Le nude cifre disegnano una situazione drammatica, anche se alla fine si scopre che il creditore principale è lo Stato, attraverso il Provveditorato, mentre le imprese hanno cifre minori. Avanza, infatti, 145 milioni di euro, dovuti in gran parte a “lavori mal eseguiti o con carenze progettuali”. Lo stesso Miani avverte che si è “in attesa della definitiva individuazione delle responsabilità delle imprese/progettisti”. Di questa cifra, 45 milioni sono relativi a interventi già svolti entro la fine del 2020 (33 milioni già fatturati), mentre altri 71,9 milioni riguardano la “produzione a finire”. Quindi lavori non completati. Ci sono debiti verso le aziende consorziate per una ventina di milioni e per quelle non consorziate (compresa la voce “altri”) per 45 milioni di euro. E’ così che si arriva a superare i 200 milioni di debiti, considerando che il Consorzio vanta crediti verso le imprese consorziate per 32,7 milioni, oltre a somme enormi verso le imprese già coinvolte nello scandalo delle tangenti, che però sono sotto procedura concorsuale. Sarà difficile recuperarle, scrive il liquidatore, che quindi non calcola nemmeno una somma virtuale di 206 milioni di euro.

Intanto i cantieri sono fermi e il cronoprogramma fa slittare al 31 dicembre 2021 la data di fine lavori. “La proposta di pagare solo il 30 per cento ai creditori è gravissima: sessanta piccole imprese con 1.500 dipendenti, rischiano di chiudere, vedendosi scaricare addosso debiti che non hanno creato loro e che riguardano solo il 10 per cento dell’ammontare totale dei debiti” denuncia la senatrice Orietta Vanin dei Cinquestelle. “Chi risponderà degli errori commessi nel passato in caso di fallimento? Chi pagherà per le scelte sbagliate di materiali e forniture? E’ questo che si vuole? Che nessuno paghi?”. L’onorevole Nicola Pellicani del Pd: “Tutti credono che il Mose sia già operativo, ma non è così. A Venezia è tutto fermo e si rischia il fallimento del Consorzio, con una figuraccia di dimensioni mondiali e con il rischio di perdere centinaia di posti di lavoro. Non deve succedere e non succederà solo se tutti faranno la loro parte a partire dal governo, iniziando con lo sblocco delle risorse ferme al Cipe”.
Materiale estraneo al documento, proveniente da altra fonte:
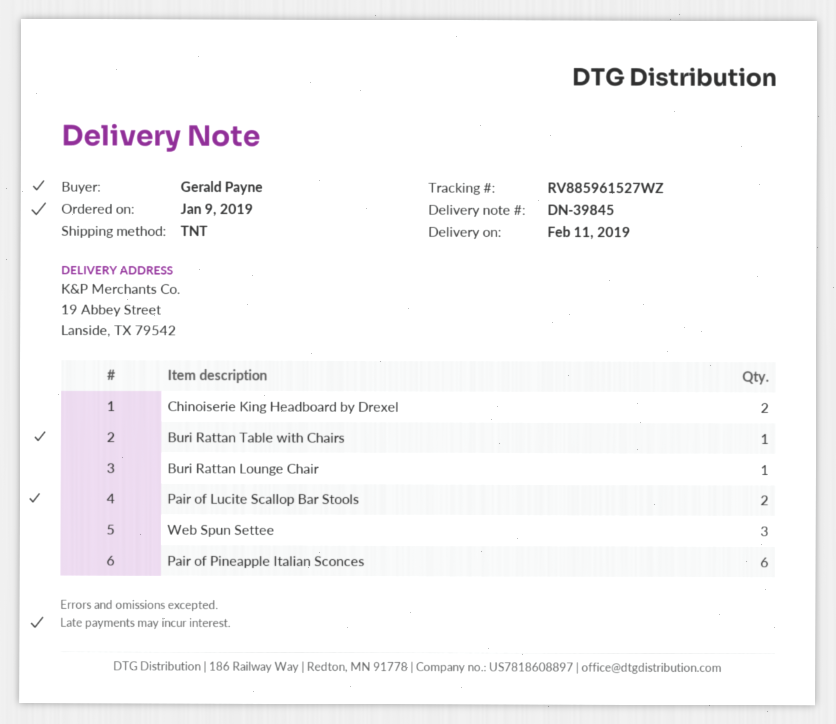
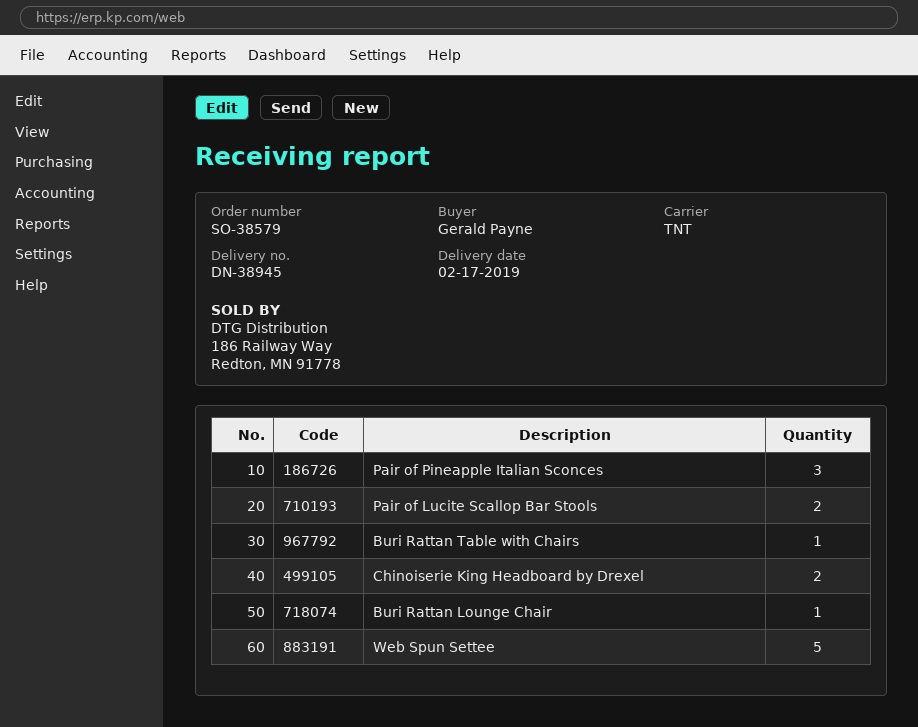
delivery note number: DN-39845 -> DN-38945
delivery date: 2019-02-11 -> 2019-02-17
Web Spun Settee: 3 -> 5
Pair of Pineapple Italian Sconces: 6 -> 3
Si tratta del “tesoretto” di oltre 500 milioni di euro, ma che non potrà essere usato come un aiuto di Stato per salvare il Consorzio. Intanto, sui vertici che gestiscono questa partita in modo conflittuale, spirano venti di polemica. Ad esempio nell’elenco dei consulenti del Commissario sblocca-cantieri Elisabetta Spitz (nominata due anni fa dopo “l’acqua altissima”), c’è l’ingegnere Francesco Ossola, uno degli amministratori straordinari nominati per iniziativa dell’Autorità anticorruzione dopo lo scandalo delle tangenti del 2014. Viene pagato 1.100 euro al giorno, fino a un massimo di 150 mila euro all’anno. Intervistata da un giornalista di “Report”, la trasmissione di Rai Tre, l’architetto Spitz ha replicato: “Ritengo l’ingegner Ossola un tecnico di altissimo livello, necessario per garantire il completamento delle opere. L’entità della prestazione professionale mi sembra inferiore a quella che il Provveditorato alle Opere Pubbliche paga ai suoi consulenti”. Il provveditore Cinzia Zincone replica: “Al netto dei rimborsi spese, i consulenti negli ultimi anni hanno preso al massimo dai 5 ai 15 mila euro”.